→ **SOURCE RECORDS**:
════════
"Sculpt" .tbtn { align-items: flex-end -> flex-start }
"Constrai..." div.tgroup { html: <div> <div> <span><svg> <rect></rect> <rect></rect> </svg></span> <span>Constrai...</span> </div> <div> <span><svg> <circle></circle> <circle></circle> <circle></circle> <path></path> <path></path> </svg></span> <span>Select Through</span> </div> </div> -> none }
════════
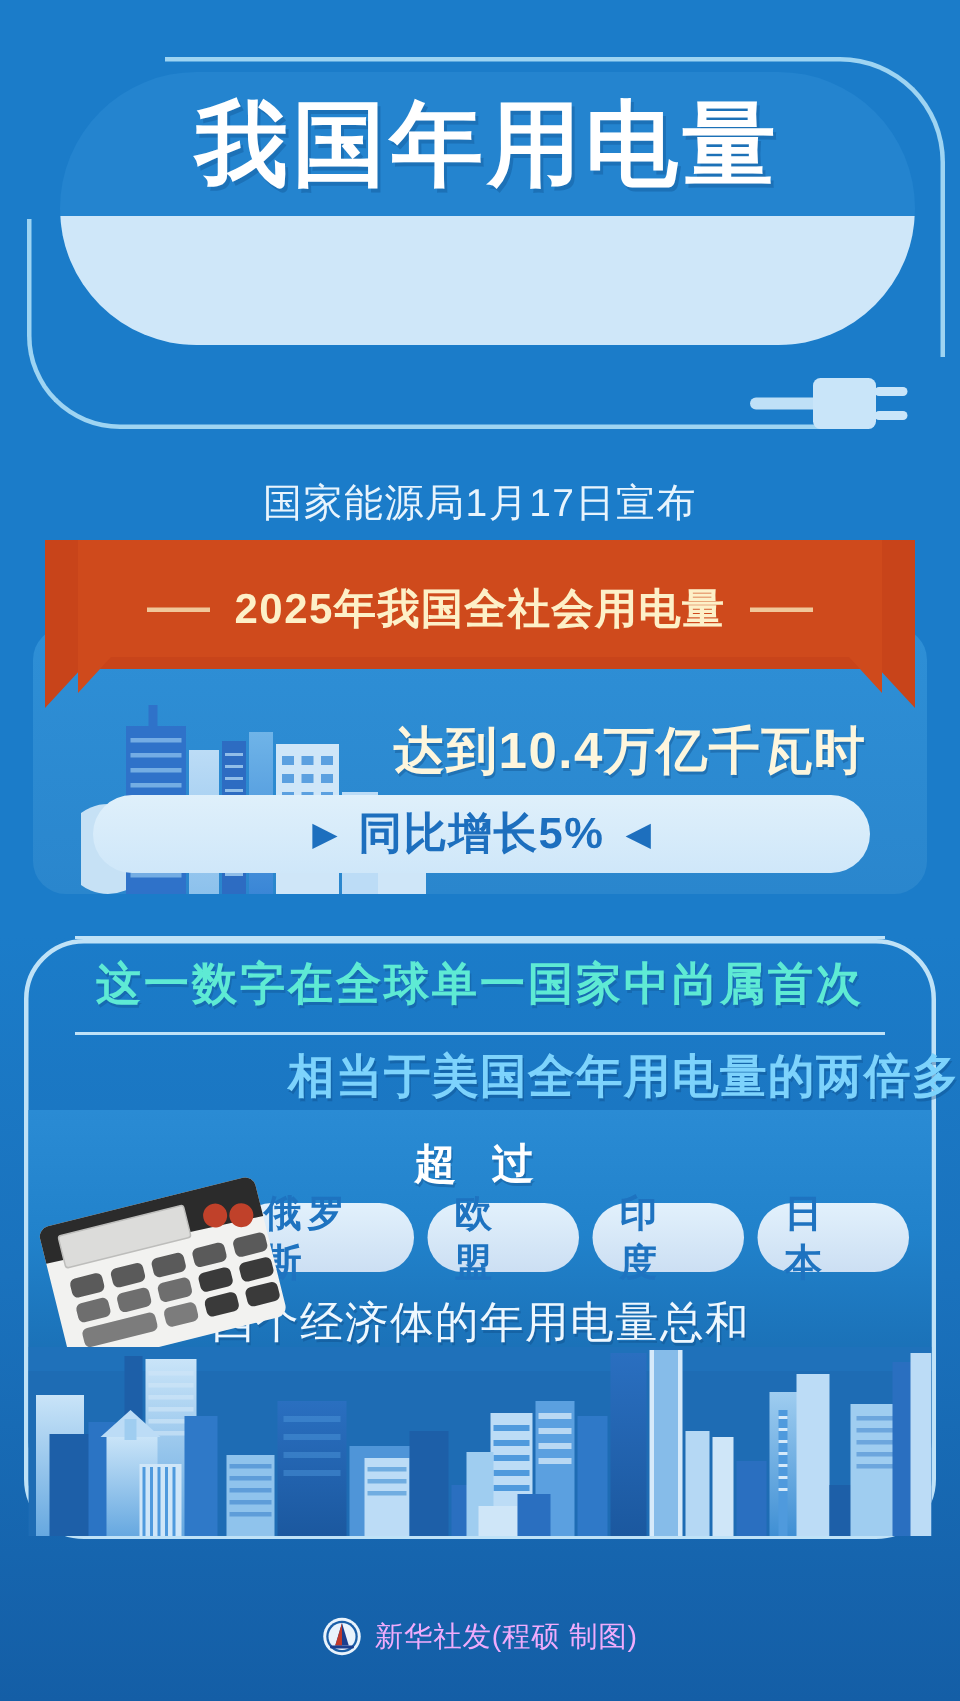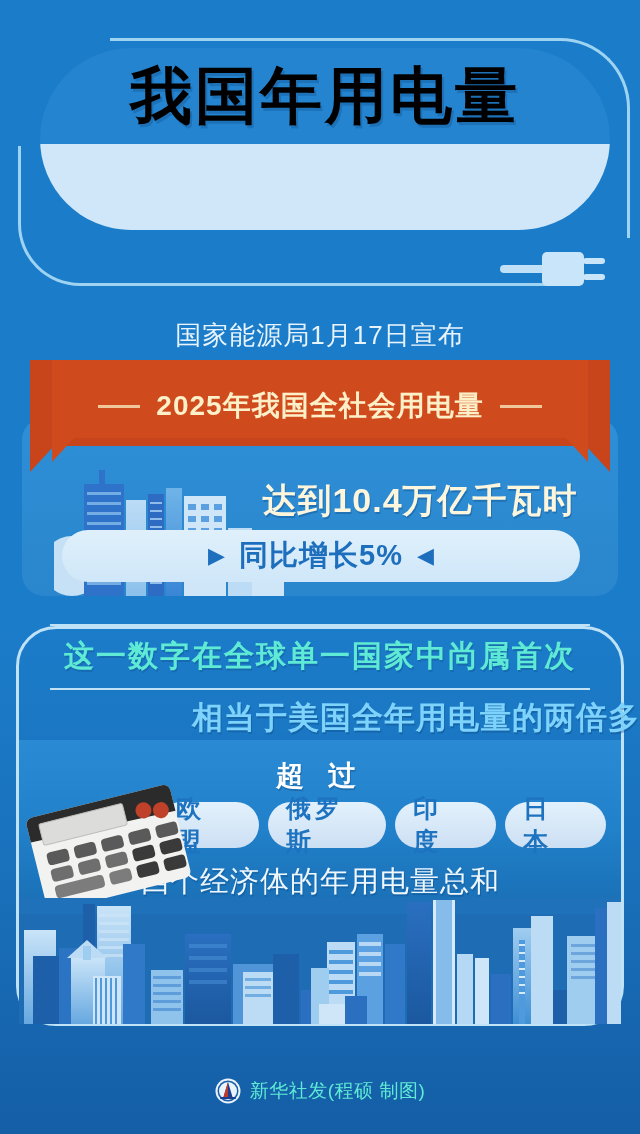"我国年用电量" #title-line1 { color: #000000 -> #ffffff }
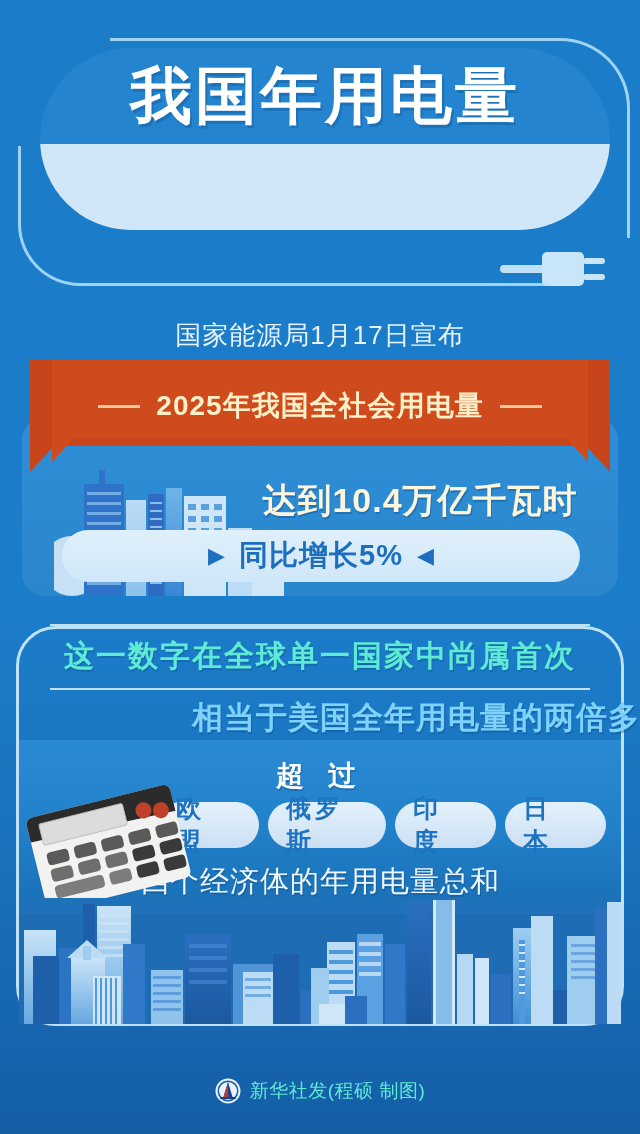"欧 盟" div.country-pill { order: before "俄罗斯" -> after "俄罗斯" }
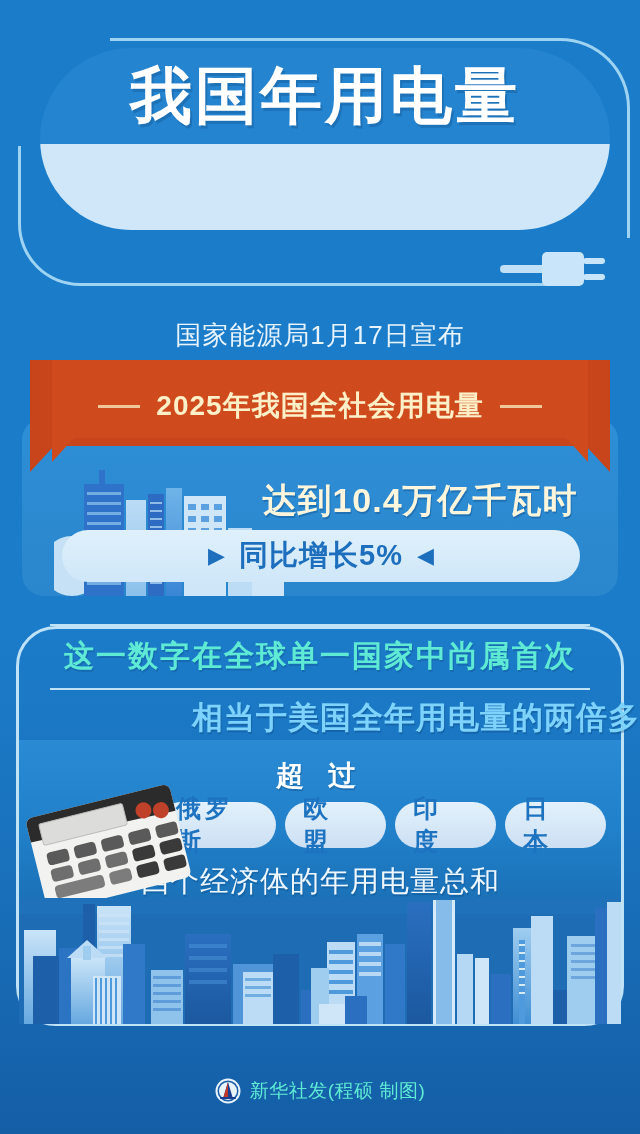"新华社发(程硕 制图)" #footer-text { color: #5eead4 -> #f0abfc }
════════
→ **ACTIVITY**: Starting with the line that has "color: #000000 ->" and going on through the line that has "color: #5eead4 ->", transcribe the records above exactly, but skip the pictures.

→ **PROBLEM SOLUTION**:
"我国年用电量" #title-line1 { color: #000000 -> #ffffff }
"欧 盟" div.country-pill { order: before "俄罗斯" -> after "俄罗斯" }
"新华社发(程硕 制图)" #footer-text { color: #5eead4 -> #f0abfc }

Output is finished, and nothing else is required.